[EXCERPTED RECORDS]

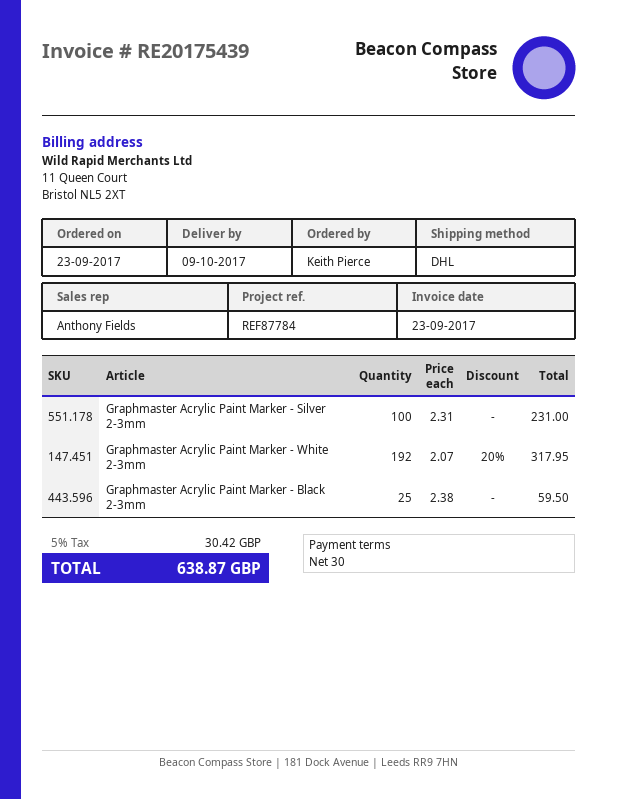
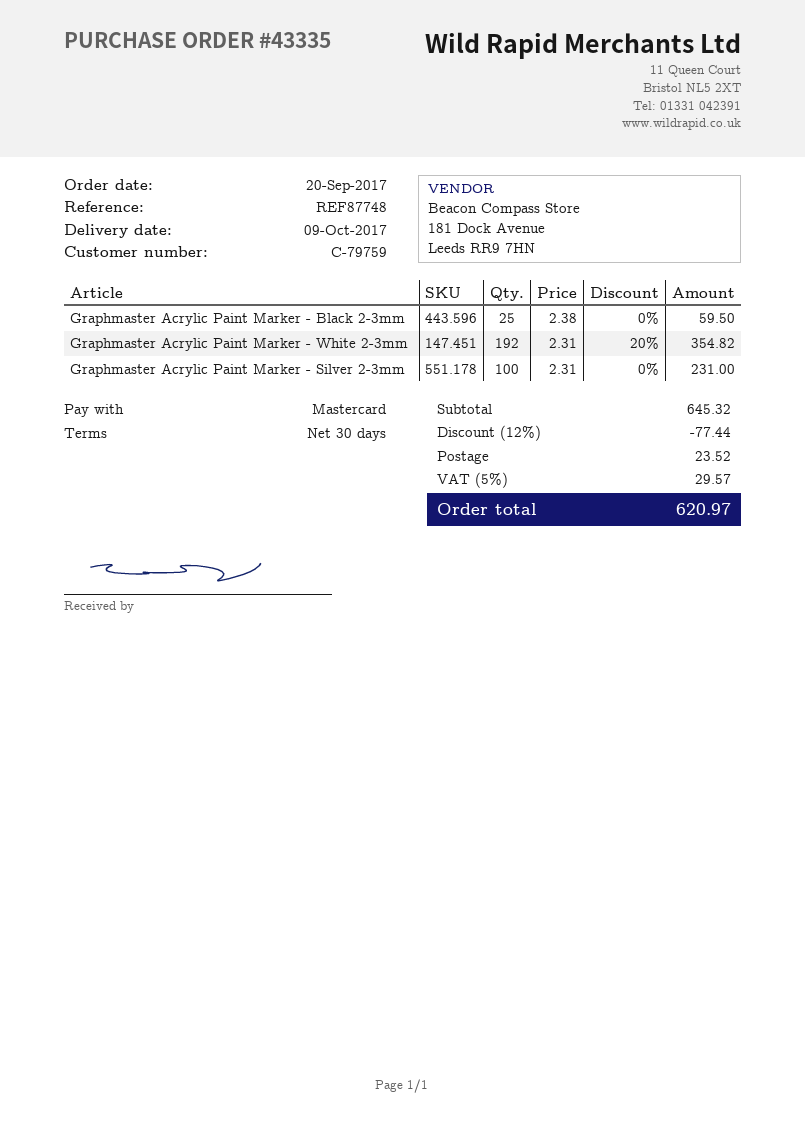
order date: 2017-09-23 -> 2017-09-20
reference: REF87784 -> REF87748
Graphmaster Acrylic Paint Marker - White 2-3mm: 192 x 2.07 - 20% = 317.95 -> 192 x 2.31 - 20% = 354.82
discount: none -> 12% = 77.44
shipping: none -> 23.52
tax: 5% = 30.42 -> 5% = 29.57
total: 638.87 -> 620.97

[/EXCERPTED RECORDS]

▶ THE PROBLEM: What the answer must hold: all the data above, given again exactly, without pictures.

▶ SOLVED EXERCISE:
order date: 2017-09-23 -> 2017-09-20
reference: REF87784 -> REF87748
Graphmaster Acrylic Paint Marker - White 2-3mm: 192 x 2.07 - 20% = 317.95 -> 192 x 2.31 - 20% = 354.82
discount: none -> 12% = 77.44
shipping: none -> 23.52
tax: 5% = 30.42 -> 5% = 29.57
total: 638.87 -> 620.97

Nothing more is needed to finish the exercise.